Depth Anything V2 ViT-S — D405 Close-Range Fine-tuned

Real-Time Multimodal Fingertip Contact Detection via Depth and Motion Fusion for Vision-Based Human-Computer Interaction

CVPR 2026

Mukhiddin Toshpulatov^1,2,4,5 · Wookey Lee² · Suan Lee³ · Geehyuk Lee¹

¹SpaceTop, SoC, KAIST ²VoiceAI, BMSE, Inha University ³SoCS, Semyung University ⁴Dep. of CE, Gachon University, South Korea ⁵Jizzakh branch of the National University of Uzbekistan

Model Description

This is a fine-tuned Depth Anything V2 ViT-S model, adapted for metric depth estimation at close range (7–50 cm) using data from an Intel RealSense D405 stereo depth camera. The model reduces depth estimation error by 68% (12.3 mm → 3.84 mm MAE) compared to the pre-trained baseline in the operating range relevant to hand-surface interaction.

The fine-tuned model serves as the depth backbone for a real-time vision-based virtual keyboard system that achieves 94.2% contact detection accuracy at 30 FPS on consumer hardware.

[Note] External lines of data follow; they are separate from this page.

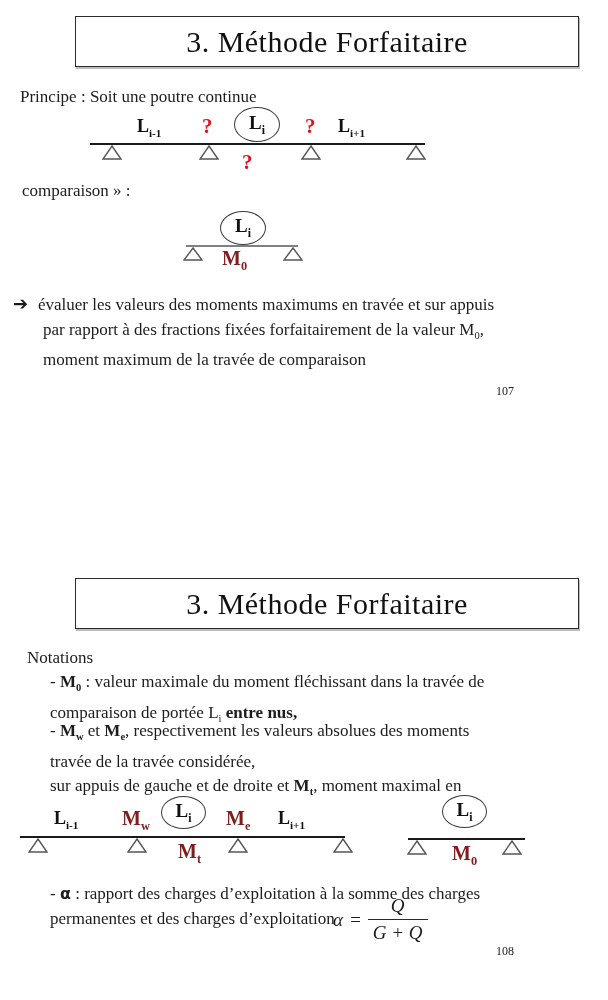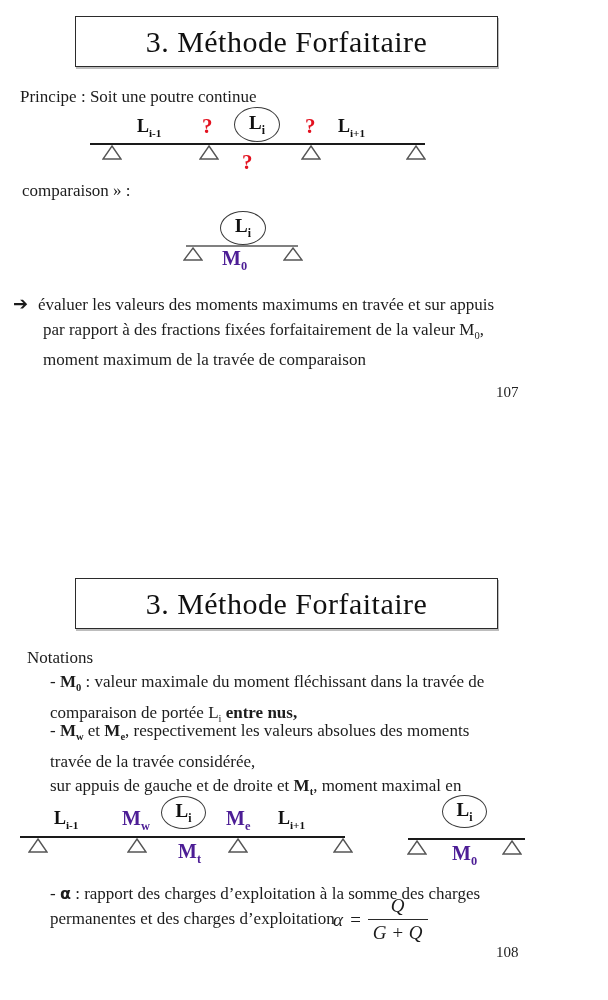--- a/index.html
+++ b/index.html
@@ -7,7 +7,7 @@
   .page { position:relative; width:608px; height:1000px; background:#ffffff;
           font-family:"Liberation Serif", serif; color:#1a1a1a; overflow:hidden; }
   .abs { position:absolute; white-space:nowrap; }
-  .title-box { position:absolute; left:75px; width:423px; height:51px;
+  .title-box { position:absolute; left:75px; width:504px; height:51px;
                border:1.5px solid #2b2b2b; background:#fff; box-shadow:1px 2px 0 #bdbdbd;
                display:flex; align-items:center; justify-content:center; }
   .title-box .t { font-size:30px; color:#111; letter-spacing:0.5px; }

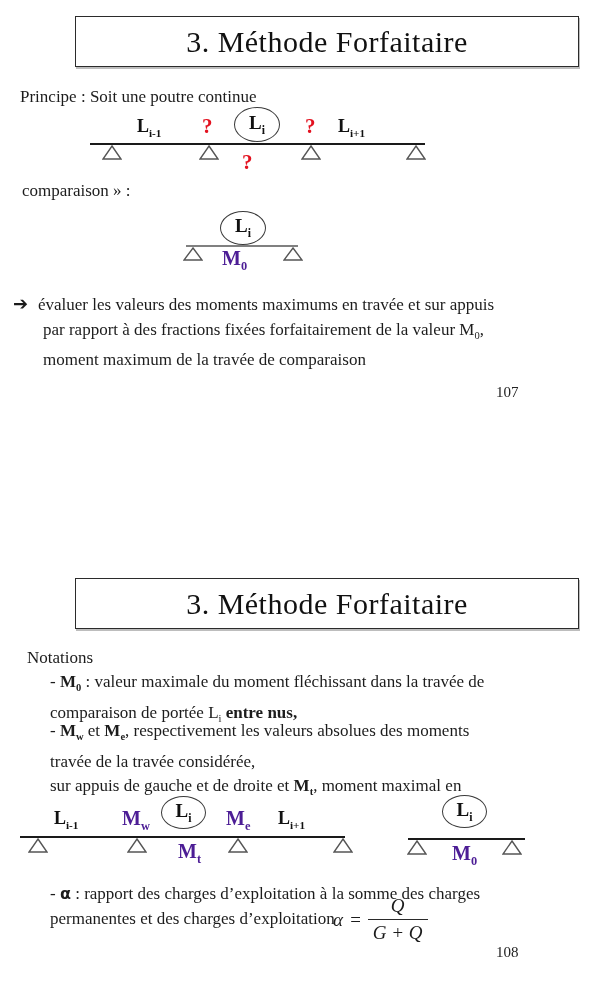--- a/index.html
+++ b/index.html
@@ -17,7 +17,7 @@
   .i { font-style:italic; }
   .beam-label { position:absolute; font-weight:bold; font-size:18px; color:#111; }
   .q { position:absolute; font-weight:bold; font-size:21px; color:#e31220; }
-  .mom { position:absolute; font-weight:bold; font-size:20px; color:#4c1d95; }
+  .mom { position:absolute; font-weight:bold; font-size:20px; color:#7f1d1d; }
   sub { font-size:62%; }
   .circle { position:absolute; border:1.4px solid #3a3a3a; border-radius:50%;
             background:#fff; display:flex; align-items:center; justify-content:center;

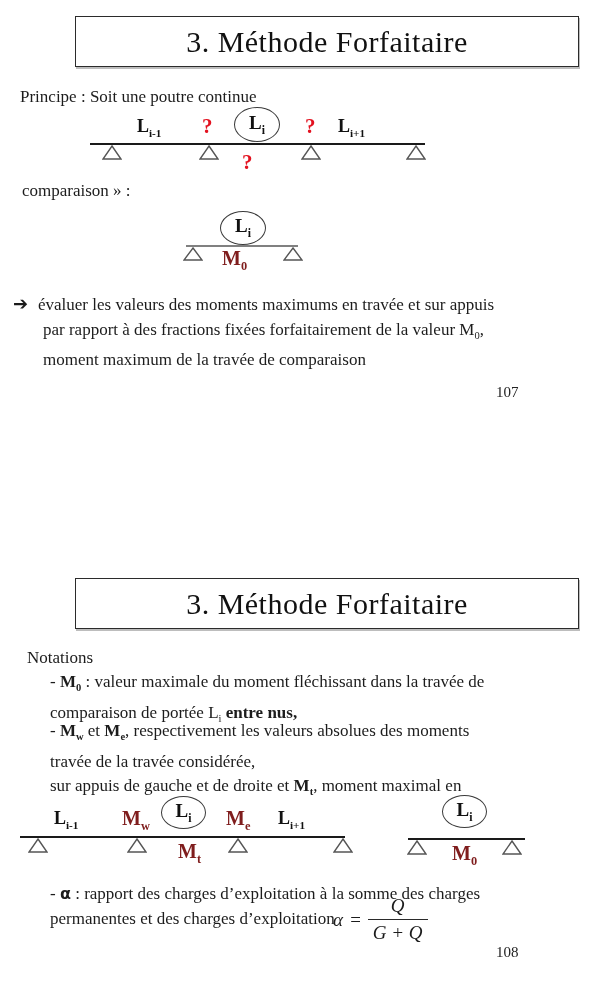--- a/index.html
+++ b/index.html
@@ -24,7 +24,7 @@
             font-weight:bold; font-size:19px; color:#111; }
   .beam-line { position:absolute; height:0; }
   .tri { position:absolute; }
-  .pagenum { position:absolute; font-size:15px; color:#222; font-family:"Liberation Serif", serif; }
+  .pagenum { position:absolute; font-size:12px; color:#222; font-family:"Liberation Serif", serif; }
   .formula { position:absolute; display:flex; align-items:center; gap:6px;
              font-style:italic; font-size:19px; color:#1c1c1c; }
   .frac { display:inline-flex; flex-direction:column; align-items:center; }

Key Improvements over Base Model

Metric	Pre-trained DA2-ViTS	This Model (fine-tuned)	Improvement
MAE (mm)	12.3	3.84	68% reduction
δ1 (%)	87.2	95.96	+8.8 pp
RMSE (mm)	18.4	4.8	74% reduction
abs_rel	0.042	0.008	5.3× better
SiLog	0.312	0.057	5.5× better

Usage

Installation

pip install torch torchvision timm opencv-python numpy
git clone https://github.com/DepthAnything/Depth-Anything-V2.git

Inference

Critical: max_depth must be set to 0.5 at inference. The DPT head computes depth = sigmoid(features) × max_depth. Using the default max_depth=20.0 will produce predictions 40× too large.

import torch
import cv2
import numpy as np
from depth_anything_v2.dpt import DepthAnythingV2

# Initialize model with correct max_depth
model = DepthAnythingV2(
    encoder='vits',
    features=64,
    out_channels=[48, 96, 192, 384],
    max_depth=0.5  # MUST match training config
)

# Load fine-tuned weights
state_dict = torch.load(
    'depth_anything_v2_vits_d405_finetuned.pth',
    map_location='cpu'
)['model']

# Strip DDP prefix if present
cleaned = {k.replace('module.', ''): v for k, v in state_dict.items()}
model.load_state_dict(cleaned)
model.eval().cuda()

# Predict depth from RGB image
image = cv2.imread('your_image.png')
with torch.no_grad():
    depth_m = model.infer_image(image)  # Returns metric depth in meters

# Convert to millimeters
depth_mm = depth_m * 1000.0
print(f"Depth range: {depth_mm.min():.1f} - {depth_mm.max():.1f} mm")

Batch Inference

from torchvision.transforms import Compose, Normalize, Resize, ToTensor

transform = Compose([
    Resize((518, 518)),
    ToTensor(),
    Normalize(mean=[0.485, 0.456, 0.406], std=[0.229, 0.224, 0.225])
])

# Process a batch
images = torch.stack([transform(img) for img in image_list]).cuda()
with torch.no_grad():
    predictions = model(images)  # [B, 1, H, W] metric depth in meters

Training Details

Architecture

Component	Specification
Encoder	ViT-S/14 (DINOv2 backbone)
Decoder	DPT head (features=64)
Output channels	[48, 96, 192, 384]
Depth activation	sigmoid × max_depth (0.5 m)
Parameters	~24.8M

Training Configuration

Parameter	Value	Reference
Base checkpoint	`depth_anything_v2_vits.pth` (relative depth)	—
Loss function	SiLog (Scale-Invariant Logarithmic)	Paper §4.1
Optimizer	AdamW (β₁=0.9, β₂=0.999, wd=0.01)	Paper §4.1
Encoder learning rate	5 × 10⁻⁶	Supp. §6
Decoder learning rate	5 × 10⁻⁵ (10× encoder)	Supp. §6
LR schedule	Cosine annealing	Paper §4.1
Effective batch size	16 (bs=4 × grad_accum=4)	Paper §4.1
Epochs	80	Paper §4.1
Total optimizer steps	~200K	Paper §4.1
Input resolution	518 × 518	DA2 default
Depth range	0.001 m – 0.5 m	Paper §3.1
Augmentation	Random horizontal flip, color jitter	Paper §4.2
Normalization	ImageNet mean/std	DA2 standard
Hardware	1× NVIDIA RTX 3090 (24 GB)	—
Training time	~8.2 hours	—

Why Relative Pretrained Weights (Not Metric)?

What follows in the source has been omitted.